Schüttgüter sind Fördergüter in loser Form wie z.B. Erze, Kies, Reis, Getreide oder Recyclingmaterialien. Bei der industriellen Verarbeitung soll das Schüttgut in möglichst reiner Form sortiert werden. Fremdkörper oder Fehlprodukte müssen aussortiert werden. Die Sortierkriterien sind produktabhängig. Bei der Farbreinheit des ausgelieferten Produktes werden Objekte mit abweichender Farbe ohne Rücksicht auf Größe des Objekts oder Art der Farbabweichung aussortiert. Enthalten die Produkte eine Vielzahl von Farbwerten, muss neben der Farbanalyse auch eine Formprüfung von farblich auffälligen Objekten durchgeführt werden. In einem Projekt des Fraunhofer-Institut für Optronik, Systemtechnik und Bildauswertung (IOSB) für eine automatische Sortierung wird das Schüttgut in dünner Schicht auf ein Förderband aufgebracht, das sich mit 3m/s bewegt. Am Ende der Transportstrecke löst sich das Produkt vom Band und fliegt in einer Wurfparabel weiter, die auf ihrer Flugbahn mit einer 2k-Farbzeilenkamera aufgenommen wird. Der Hintergrund der Aufnahmeebene ist in Farbe und Helligkeit variabel. Knapp 20cm hinter der Kamera sind Luftdruckdüsen mit Magnetventilen in einem Abstand von 5mm voneinander in Reihe montiert, über die fehlerhafte Teile aus dem Massestrom ausgeblasen werden. Während der Flugzeit von ca. 70ms zwischen der Sichtlinie der Kamera und der Ausblaslinie erkennt der FPGA-Framegrabber fehlerhafte Produkte und sorgt dafür, dass die Düsen positions- und zeitgenau angesteuert werden, um den Ausschuss aus einer Transportmasse von ca. 2,5t/h auszublasen. Weitere Beispiele für eine Sortierung wurden im Bereich Nahrungsmittel (Reis) und Textil (Baumwollfasern) realisiert. Hierfür wurden Reiskörner im freien Fall auf Reisqualität (Farbe) und Fremdkörper überprüft und unmittelbar über Steuerung von Druckluftventilen aussortiert. Eine Zeilenkamera liefert die Bilder, die innerhalb der Fallhöhe bzw. der Fallzeit analysiert werden müssen.

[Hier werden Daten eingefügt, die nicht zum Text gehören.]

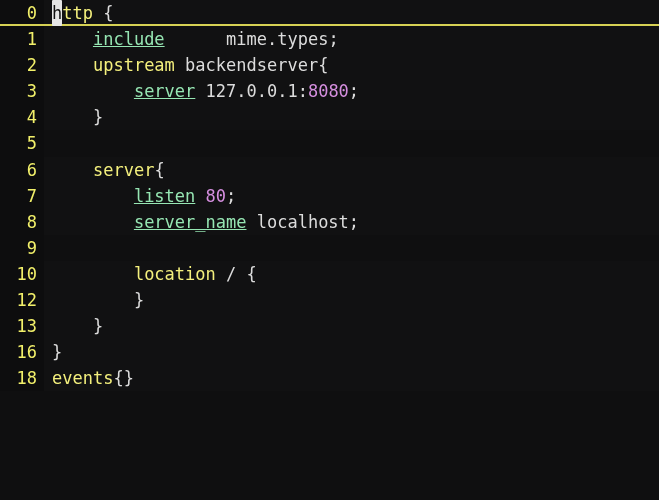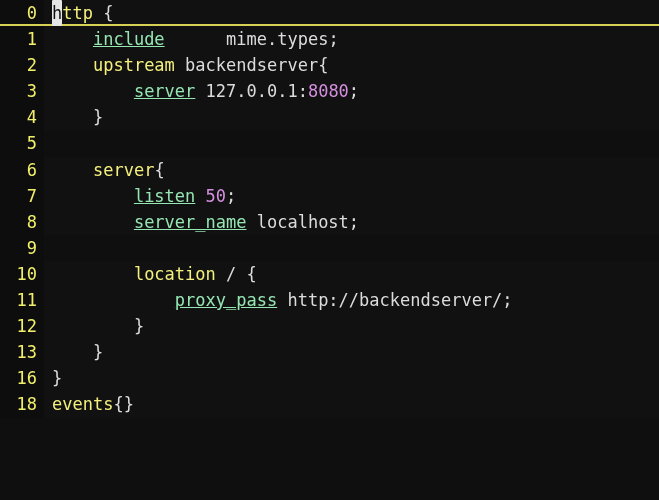"50" span.num { text: 50 -> 80 }
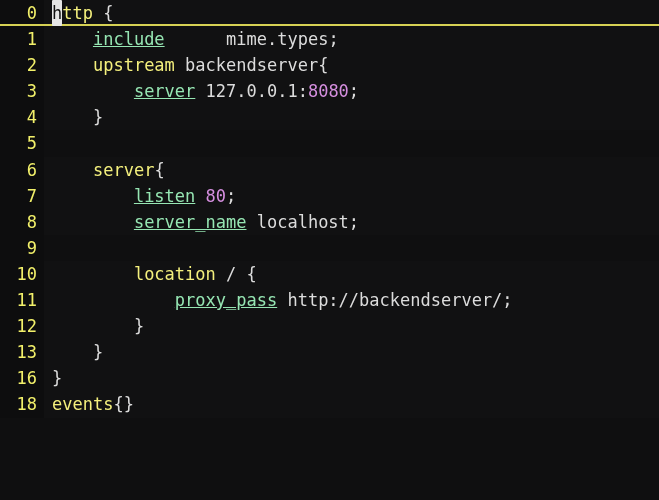"11" div.line { html: <div><div>11</div><div><span> </span><span>proxy_pass</span><span> http://backendserver/;</span></div></div> -> none }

Innerhalb der geringen Zeitdauer des Fallens muss eine Entscheidung über die Aussortierung getroffen werden. Bei der Anwendung zur Baumwollsortierung wird, analog zur vorhergehenden Anwendung die Faser auf ihre Farbqualität geprüft, wobei die zulässigen Farbabweichungen in einer Datenbank als Farbraumprofil hinterlegt werden. Auch hier liefert eine Reihe von mehreren Zeilenkameras die Bilder, die direkt auf der Framegrabberkarte ausgewertet wird und über die E/A-Schnittstelle die Steuerung der Druckluftventile übernimmt.

Fazit

Mit der microEnable Framegraberserie und VisualApplets als Lösungsansatz wird eine latenzminimierte Verbindung zwischen Bildverarbeitung und Signalverarbeitung geschaffen. Über die grafische Programmierung der kompletten Aufgabenstellung als gemeinsame Implementierungbasis, können Ergebnisse an die Signalverarbeitung und somit direkt über die on-board GPIO-Schnittstelle an eine Maschine weitergegeben werden. Für eine weitere E/A-Karte besteht keine Notwendigkeit. Dieses ermöglicht die Entwicklung eines echtzeitfähigen autarken Systems, das für Inline-Inspektionen in der Produktion oder für die Robotik prädestiniert ist. Aber auch in Hinblick auf Industrie 4.0 mit einer Stückzahl-1-Produktionsvorgabe ergeben sich neue Möglichkeiten.